Goehlich: Personally, before I came to university, I worked as a manager in German companies for a long time, and that's when I realized how important it is to be able to speak German. As a manager, you will only be accepted to a certain extent if you do not speak the local language. But when it comes to crisis management in particular, it is important to speak the language of the local people. And that's what we try to convey to our students. In addition, you have to be very clear: if you only speak English in business these days, you have nothing special to show, everyone can do that. So you have to have additional qualifications, for example a second foreign language.

And how do volunteers like Ms. Cooper help?

de Lange: In the times before the corona pandemic, I took our volunteers with me and introduced them to our students as a contact person. She was also with me in class and got involved in certain didactic settings - that was a win for everyone. For IB students in particular, it is good to know that there is a native speaker at the university who they can turn to if they have any questions.
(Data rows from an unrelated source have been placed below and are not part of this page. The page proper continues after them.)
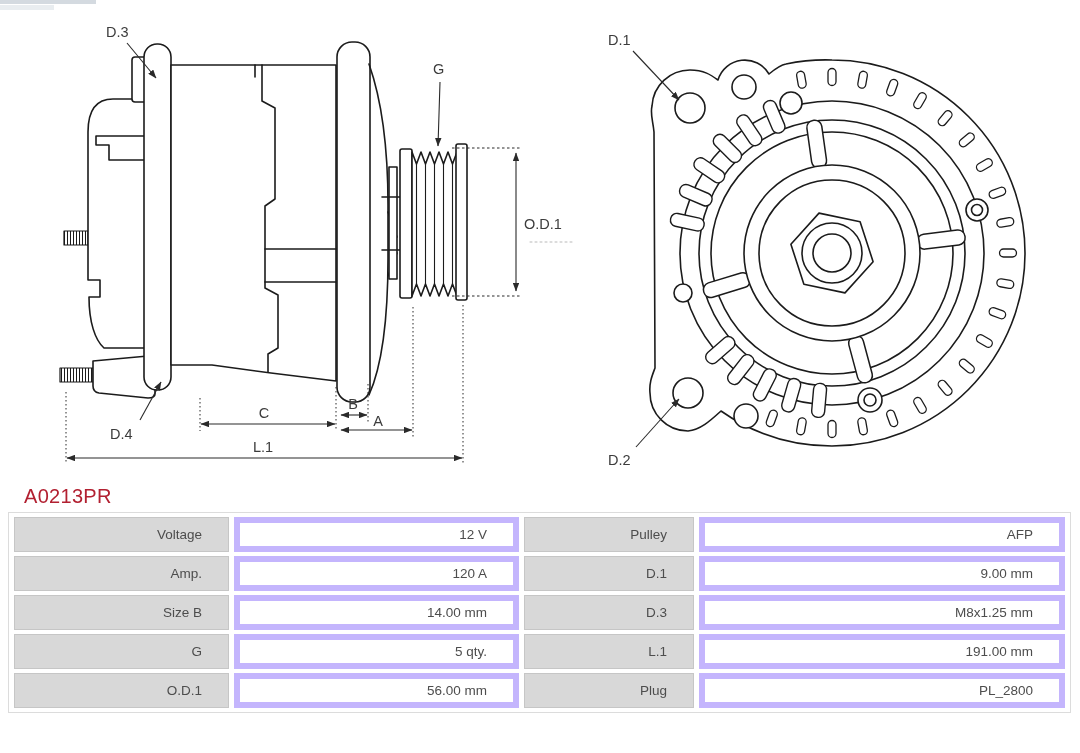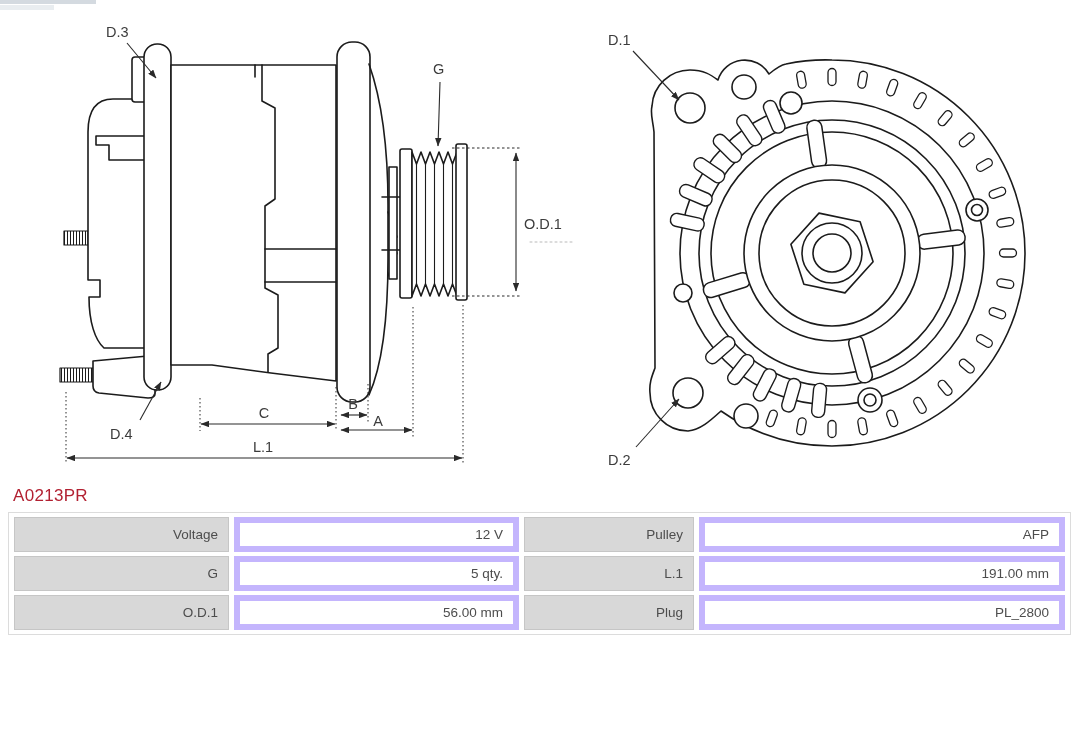"A0213PR" .part-number { font-size: 17px -> 20px; left: 13px -> 24px }
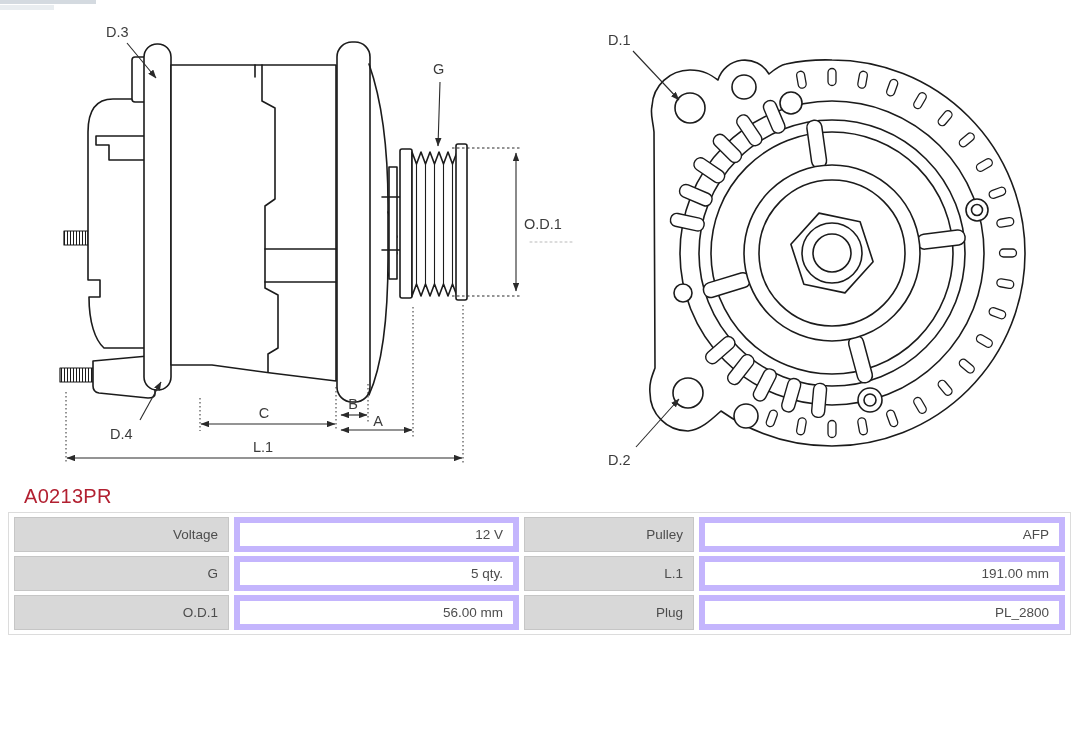"Voltage" table.specs td { padding: 4px 10px -> 4px 26px }
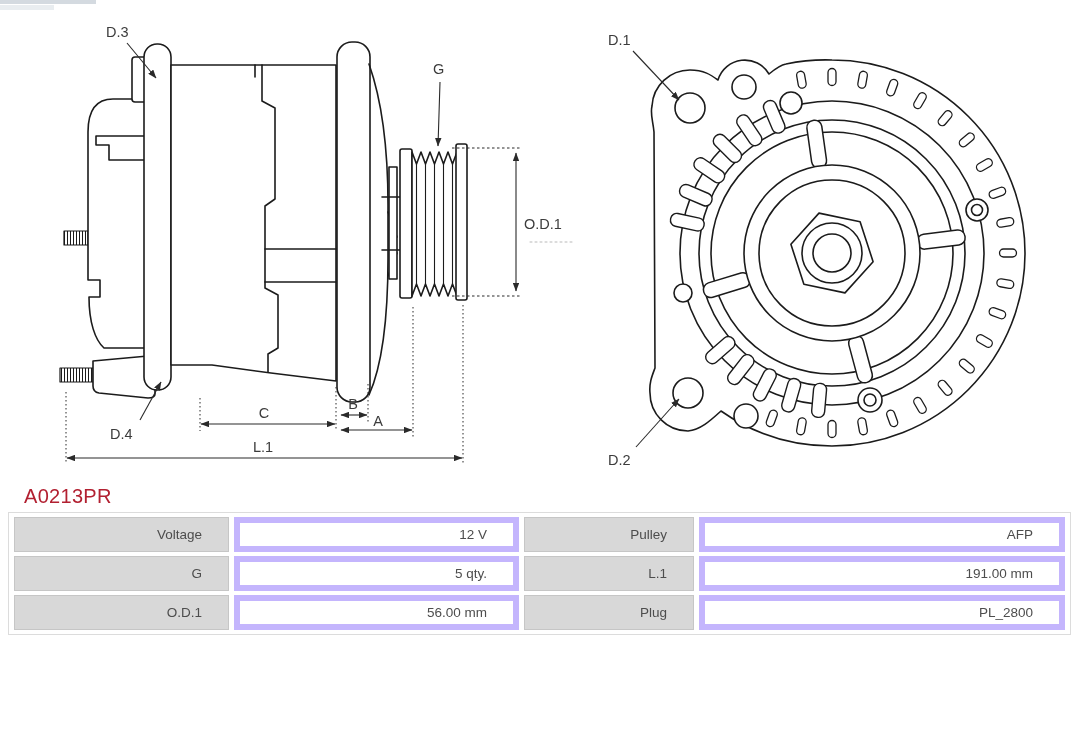"Amp." tr { html: none -> <tr> <td>Amp.</td> <td>120 A</td> <td>D.1</td> <td>9.00 mm</td> </tr> }
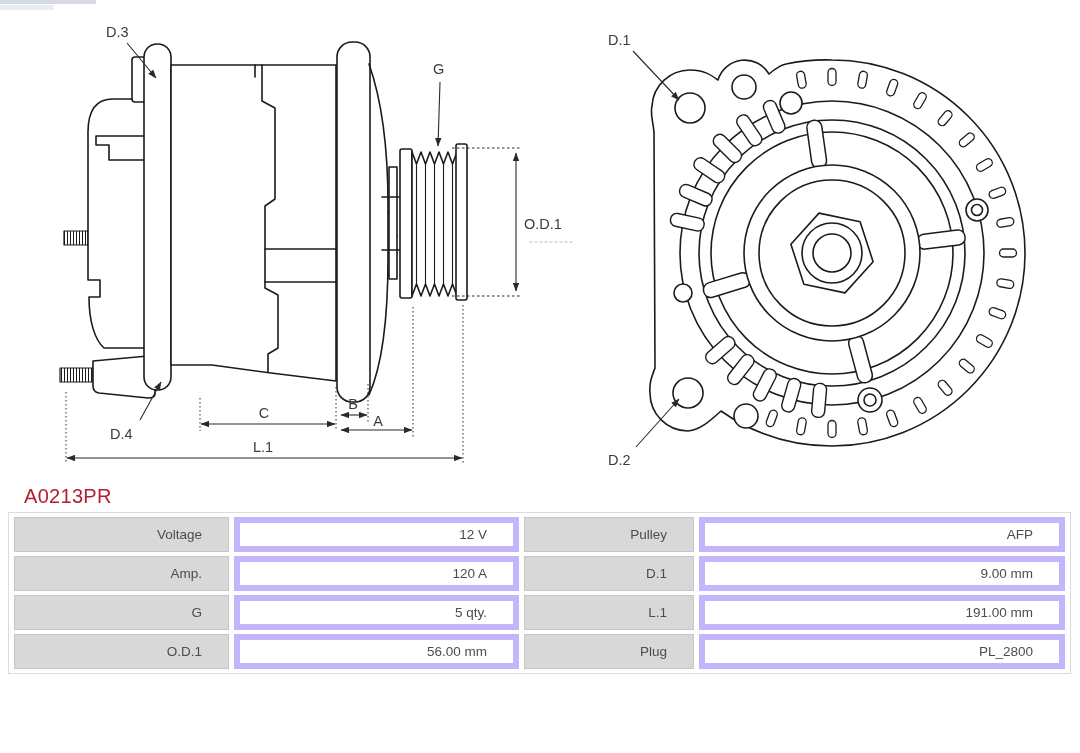"Size B" tr { html: none -> <tr> <td>Size B</td> <td>14.00 mm</td> <td>D.3</td> <td>M8x1.25 mm</td> </tr> }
How great is the interest of the students in Franco-German relations?

Goehlich: On the part of the French, the interest is definitely higher, they are still very interested in working in Germany. And that is a plus for Pforzheim. The attraction lies in the proximity to large companies such as Daimler, Porsche or Bosch. The students know very well that in this way they may be able to gain access to a large German company. I have many IB students who go to France for a double degree or a semester abroad, but apart from those who fall in love and get married there - and there are always some - all German students actually come back. That probably has to do with the fact that the French companies are still very French in terms of hierarchies and corporate culture with a few exceptions.

So the business location Baden-Württemberg is still on the move?

Goehlich: In any case. And Pforzheim University benefits from this. For one thing, we have a good reputation. The French pay a lot of attention to rankings, that's the most important thing for them. Pforzheim University is always at the top of the rankings. On the other hand, they benefit from the proximity to potential top employers and still remain close to France.

So that means that the French era at Pforzheim University is not over yet?

Goehlich: No way, I even think we have a chance that it will be even more. A while ago there was a big trend to go to Asia and now there is a real interest again in staying in the EU. Perhaps this has to do with the increased environmental awareness of young people who take sustainability more seriously. I think that's up and coming, and I'm happy about it, because it is a real opportunity for the EU.

de Lange: Now all that remains is for the schools to work to make French more interesting for the students again. Then there might be more interest in joint projects with our partner France.

Ms. Cooper, you are now halfway through your time here. What is your interim balance?

Cooper: It's a great first professional experience because I can work a lot independently and in different areas, but still get good support. A plus of this special time is that I can develop my digital skills at Pforzheim University because I have to do a lot online, for example the language courses. I can definitely recommend this volunteer year.

Does the experience at Pforzheim University have an impact on your future plans?

Cooper: I already knew that I was interested in international exchanges and the communication of culture, but the year here in Pforzheim has contributed to the fact that I am now really sure that I would like to go in this direction later. The only question is which Master’s course it should be exactly.